There is no question that the cesarean section rate has skyrocketed in the past 30 years. In the early-1970s, the national cesarean section rate was 4%. By the end of the twentieth century the cesarean section rate was about 22%. While the increase in the cesarean section rate undoubtedly contributed to improved outcomes for both mother and baby, most people feel that some unnecessary cesareans were being done.
The number of cesarean sections performed by any single obstetrician is related not only to how well she practices medicine but also to the doctor's type of practice. For example, doctors specializing exclusively in high-risk obstetrics (Maternal-Fetal medicine specialists) may justifiably have higher cesarean section rates than the national average, whereas healthcare providers of primarily low-risk patients (such as family physicians) may have very low cesarean section rates. Some researchers have suggested that for a practice consisting of a normal mixture of high- and low-risk patients, a cesarean section rate of about 15% is probably about right.
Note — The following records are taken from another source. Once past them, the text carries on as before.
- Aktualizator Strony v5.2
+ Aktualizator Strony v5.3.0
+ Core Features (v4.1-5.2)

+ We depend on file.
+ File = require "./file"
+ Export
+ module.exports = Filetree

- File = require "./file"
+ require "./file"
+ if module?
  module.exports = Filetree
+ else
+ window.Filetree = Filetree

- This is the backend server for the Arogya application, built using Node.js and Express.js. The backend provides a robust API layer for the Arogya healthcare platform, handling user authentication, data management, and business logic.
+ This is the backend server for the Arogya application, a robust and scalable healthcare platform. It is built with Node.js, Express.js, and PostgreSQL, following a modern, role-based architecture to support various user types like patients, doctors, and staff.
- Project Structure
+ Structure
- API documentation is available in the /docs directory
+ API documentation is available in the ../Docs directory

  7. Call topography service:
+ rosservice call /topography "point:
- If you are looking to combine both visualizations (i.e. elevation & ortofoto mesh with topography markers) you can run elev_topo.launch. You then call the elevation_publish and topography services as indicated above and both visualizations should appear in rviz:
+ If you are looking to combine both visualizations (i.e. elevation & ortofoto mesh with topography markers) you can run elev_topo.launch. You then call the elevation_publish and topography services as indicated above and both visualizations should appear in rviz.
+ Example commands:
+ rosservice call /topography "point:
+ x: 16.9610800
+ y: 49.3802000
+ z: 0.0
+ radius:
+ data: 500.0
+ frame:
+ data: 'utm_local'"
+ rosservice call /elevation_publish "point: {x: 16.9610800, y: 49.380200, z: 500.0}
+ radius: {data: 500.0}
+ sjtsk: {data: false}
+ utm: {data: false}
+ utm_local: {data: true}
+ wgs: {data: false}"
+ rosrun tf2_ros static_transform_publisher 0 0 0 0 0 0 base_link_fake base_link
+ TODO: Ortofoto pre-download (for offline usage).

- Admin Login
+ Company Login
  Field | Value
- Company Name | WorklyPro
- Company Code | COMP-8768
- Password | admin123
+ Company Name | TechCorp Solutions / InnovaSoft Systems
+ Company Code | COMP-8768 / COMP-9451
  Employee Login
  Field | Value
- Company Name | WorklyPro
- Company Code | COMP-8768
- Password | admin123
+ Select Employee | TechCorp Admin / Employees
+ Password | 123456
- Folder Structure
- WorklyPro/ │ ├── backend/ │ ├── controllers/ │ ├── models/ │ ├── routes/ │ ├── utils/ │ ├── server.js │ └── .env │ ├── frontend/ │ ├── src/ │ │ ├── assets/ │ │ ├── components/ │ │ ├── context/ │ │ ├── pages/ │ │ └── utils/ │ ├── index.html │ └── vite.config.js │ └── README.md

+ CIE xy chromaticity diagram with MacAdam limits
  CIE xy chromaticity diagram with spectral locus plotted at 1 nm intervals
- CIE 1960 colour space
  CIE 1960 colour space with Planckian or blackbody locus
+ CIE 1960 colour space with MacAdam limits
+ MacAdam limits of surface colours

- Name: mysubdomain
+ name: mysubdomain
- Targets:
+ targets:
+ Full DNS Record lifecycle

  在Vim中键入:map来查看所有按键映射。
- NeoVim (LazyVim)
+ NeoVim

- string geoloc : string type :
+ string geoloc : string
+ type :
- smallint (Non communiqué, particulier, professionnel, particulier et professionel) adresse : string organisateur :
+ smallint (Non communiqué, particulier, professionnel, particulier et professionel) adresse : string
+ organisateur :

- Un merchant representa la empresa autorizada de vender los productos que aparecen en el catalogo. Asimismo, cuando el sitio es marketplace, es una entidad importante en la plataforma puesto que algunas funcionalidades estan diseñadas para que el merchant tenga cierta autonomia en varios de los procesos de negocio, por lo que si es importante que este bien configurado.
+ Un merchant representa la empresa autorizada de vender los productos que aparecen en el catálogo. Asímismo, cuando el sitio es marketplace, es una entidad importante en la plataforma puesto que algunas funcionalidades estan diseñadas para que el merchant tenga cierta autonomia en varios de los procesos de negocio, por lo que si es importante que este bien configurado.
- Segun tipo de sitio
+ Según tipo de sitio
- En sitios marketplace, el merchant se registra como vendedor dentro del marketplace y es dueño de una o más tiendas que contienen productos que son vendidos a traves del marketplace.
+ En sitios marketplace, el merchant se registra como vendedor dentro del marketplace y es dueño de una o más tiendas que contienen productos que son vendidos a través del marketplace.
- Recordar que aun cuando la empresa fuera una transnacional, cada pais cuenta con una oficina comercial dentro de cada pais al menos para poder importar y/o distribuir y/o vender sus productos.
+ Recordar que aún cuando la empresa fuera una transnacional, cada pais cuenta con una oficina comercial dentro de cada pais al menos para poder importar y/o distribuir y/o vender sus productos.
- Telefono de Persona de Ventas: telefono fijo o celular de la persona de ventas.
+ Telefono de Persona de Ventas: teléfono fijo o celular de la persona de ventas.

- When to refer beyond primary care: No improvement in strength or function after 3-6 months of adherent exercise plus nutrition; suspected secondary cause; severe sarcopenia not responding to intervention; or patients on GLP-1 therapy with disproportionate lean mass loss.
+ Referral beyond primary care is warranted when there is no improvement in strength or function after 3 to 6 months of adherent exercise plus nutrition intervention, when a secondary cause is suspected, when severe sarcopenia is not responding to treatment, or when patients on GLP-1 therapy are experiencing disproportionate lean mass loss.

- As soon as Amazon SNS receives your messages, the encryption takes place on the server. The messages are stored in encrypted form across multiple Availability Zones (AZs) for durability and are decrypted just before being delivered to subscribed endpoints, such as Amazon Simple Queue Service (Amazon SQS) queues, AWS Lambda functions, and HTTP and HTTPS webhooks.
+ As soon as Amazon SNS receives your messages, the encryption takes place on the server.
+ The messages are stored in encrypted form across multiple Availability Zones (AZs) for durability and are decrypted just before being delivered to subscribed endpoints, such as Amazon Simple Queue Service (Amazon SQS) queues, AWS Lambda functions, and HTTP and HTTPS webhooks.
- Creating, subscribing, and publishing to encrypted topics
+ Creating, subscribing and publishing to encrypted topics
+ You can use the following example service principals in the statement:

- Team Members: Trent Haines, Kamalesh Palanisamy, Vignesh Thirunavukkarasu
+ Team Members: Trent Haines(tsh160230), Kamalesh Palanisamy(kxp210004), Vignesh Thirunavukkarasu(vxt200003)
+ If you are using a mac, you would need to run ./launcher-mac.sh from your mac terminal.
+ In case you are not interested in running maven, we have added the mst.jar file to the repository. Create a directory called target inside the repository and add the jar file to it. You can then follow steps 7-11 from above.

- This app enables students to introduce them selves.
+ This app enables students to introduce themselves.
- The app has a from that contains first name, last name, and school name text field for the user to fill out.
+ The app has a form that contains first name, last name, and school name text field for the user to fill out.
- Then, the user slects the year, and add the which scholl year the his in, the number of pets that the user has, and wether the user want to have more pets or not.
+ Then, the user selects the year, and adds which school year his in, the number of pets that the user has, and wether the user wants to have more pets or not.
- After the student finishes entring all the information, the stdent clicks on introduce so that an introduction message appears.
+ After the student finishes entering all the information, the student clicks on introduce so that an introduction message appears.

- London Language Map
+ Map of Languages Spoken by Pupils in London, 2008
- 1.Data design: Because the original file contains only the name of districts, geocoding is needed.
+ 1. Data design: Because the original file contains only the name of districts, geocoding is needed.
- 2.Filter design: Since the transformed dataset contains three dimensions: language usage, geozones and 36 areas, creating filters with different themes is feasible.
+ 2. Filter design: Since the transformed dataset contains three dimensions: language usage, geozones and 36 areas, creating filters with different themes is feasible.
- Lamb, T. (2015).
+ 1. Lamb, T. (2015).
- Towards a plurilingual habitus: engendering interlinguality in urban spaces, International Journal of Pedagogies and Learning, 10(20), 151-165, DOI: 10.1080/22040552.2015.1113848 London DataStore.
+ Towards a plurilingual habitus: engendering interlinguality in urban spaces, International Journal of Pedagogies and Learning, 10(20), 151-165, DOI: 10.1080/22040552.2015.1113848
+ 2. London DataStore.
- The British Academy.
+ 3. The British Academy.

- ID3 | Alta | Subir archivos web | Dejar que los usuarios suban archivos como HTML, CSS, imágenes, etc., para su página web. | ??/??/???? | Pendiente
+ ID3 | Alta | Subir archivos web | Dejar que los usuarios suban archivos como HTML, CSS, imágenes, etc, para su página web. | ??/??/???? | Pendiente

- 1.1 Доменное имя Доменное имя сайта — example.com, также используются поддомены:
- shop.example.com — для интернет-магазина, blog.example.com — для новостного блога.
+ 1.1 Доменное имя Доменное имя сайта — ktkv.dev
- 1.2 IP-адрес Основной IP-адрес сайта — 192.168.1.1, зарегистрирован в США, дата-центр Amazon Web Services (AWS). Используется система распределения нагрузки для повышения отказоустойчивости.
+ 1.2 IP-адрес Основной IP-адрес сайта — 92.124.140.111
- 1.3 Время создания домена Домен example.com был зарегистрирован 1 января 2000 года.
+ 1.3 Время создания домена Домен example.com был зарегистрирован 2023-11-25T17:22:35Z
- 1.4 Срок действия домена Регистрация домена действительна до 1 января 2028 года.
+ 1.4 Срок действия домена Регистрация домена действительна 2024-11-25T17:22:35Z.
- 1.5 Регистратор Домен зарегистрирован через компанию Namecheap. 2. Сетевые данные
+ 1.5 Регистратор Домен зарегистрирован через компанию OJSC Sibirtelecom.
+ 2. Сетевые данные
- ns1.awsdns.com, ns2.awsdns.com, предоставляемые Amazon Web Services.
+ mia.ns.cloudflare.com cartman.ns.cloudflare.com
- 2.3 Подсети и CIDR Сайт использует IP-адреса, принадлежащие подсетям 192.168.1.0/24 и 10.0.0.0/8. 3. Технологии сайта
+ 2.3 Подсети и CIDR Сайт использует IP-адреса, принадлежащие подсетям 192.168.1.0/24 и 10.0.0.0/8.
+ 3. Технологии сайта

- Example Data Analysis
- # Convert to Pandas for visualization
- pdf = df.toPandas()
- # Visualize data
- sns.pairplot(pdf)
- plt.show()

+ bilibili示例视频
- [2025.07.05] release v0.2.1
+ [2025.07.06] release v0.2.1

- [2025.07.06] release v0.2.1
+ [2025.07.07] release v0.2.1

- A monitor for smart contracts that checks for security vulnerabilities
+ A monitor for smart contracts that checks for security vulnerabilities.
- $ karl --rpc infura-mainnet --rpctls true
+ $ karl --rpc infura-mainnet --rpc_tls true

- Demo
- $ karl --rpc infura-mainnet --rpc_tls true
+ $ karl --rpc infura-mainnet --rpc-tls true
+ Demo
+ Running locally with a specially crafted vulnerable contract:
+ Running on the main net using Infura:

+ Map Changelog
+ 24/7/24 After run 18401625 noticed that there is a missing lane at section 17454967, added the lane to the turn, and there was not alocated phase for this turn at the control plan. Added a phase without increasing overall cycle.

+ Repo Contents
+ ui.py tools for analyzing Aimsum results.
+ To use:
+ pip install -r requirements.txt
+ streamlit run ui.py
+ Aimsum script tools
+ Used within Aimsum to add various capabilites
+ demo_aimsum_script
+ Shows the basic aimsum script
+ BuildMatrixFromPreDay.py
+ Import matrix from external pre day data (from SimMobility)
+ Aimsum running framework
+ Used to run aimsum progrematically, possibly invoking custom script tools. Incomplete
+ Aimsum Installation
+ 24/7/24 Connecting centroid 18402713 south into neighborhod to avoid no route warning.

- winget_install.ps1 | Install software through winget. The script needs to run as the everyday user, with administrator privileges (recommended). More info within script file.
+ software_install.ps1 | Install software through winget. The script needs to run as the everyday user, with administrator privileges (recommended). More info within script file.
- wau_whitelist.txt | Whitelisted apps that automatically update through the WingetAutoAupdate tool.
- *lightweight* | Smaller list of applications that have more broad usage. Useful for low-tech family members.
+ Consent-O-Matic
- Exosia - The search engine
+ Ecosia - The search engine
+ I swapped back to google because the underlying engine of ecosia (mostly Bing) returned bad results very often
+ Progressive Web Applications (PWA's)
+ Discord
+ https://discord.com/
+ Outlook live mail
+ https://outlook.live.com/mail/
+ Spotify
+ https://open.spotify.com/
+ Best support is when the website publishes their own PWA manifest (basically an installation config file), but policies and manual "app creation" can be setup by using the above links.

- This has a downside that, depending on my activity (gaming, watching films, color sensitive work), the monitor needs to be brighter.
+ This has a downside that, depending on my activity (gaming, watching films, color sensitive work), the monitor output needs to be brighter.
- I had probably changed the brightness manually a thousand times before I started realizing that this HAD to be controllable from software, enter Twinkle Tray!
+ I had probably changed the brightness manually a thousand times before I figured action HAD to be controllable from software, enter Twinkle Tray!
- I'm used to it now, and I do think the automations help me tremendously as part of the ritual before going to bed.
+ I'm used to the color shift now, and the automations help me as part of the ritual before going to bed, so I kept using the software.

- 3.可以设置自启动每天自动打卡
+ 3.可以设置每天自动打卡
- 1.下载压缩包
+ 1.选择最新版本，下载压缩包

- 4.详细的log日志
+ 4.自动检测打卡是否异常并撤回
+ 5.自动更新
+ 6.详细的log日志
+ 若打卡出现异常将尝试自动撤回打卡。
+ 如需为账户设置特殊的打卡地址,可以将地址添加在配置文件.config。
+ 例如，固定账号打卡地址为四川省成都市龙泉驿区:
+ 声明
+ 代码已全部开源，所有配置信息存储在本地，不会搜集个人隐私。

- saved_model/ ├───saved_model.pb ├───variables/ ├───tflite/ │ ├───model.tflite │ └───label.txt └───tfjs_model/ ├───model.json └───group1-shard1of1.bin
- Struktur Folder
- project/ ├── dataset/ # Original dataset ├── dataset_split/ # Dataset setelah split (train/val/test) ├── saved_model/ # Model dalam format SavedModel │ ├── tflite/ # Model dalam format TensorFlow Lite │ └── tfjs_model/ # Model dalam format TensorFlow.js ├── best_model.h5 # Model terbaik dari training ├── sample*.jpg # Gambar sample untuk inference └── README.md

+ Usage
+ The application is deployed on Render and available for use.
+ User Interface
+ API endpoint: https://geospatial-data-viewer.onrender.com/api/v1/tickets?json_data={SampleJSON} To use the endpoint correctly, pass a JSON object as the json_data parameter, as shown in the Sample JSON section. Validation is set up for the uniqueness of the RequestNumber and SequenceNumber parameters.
While reducing the rate of unnecessary cesarean sections is a worthy goal, the recent attempts by some insurance companies to lower cesarean section rates primarily to save money is a bad idea. Certain insurance companies do not pay for their patients to be treated by doctors whose cesarean section rates are above an arbitrary limit. Other organizations attempt to appropriately limit unnecessary cesarean sections by focusing on standard obstetrical indications for the operation and encouraging their doctors to follow good medical practice-this is a much better idea.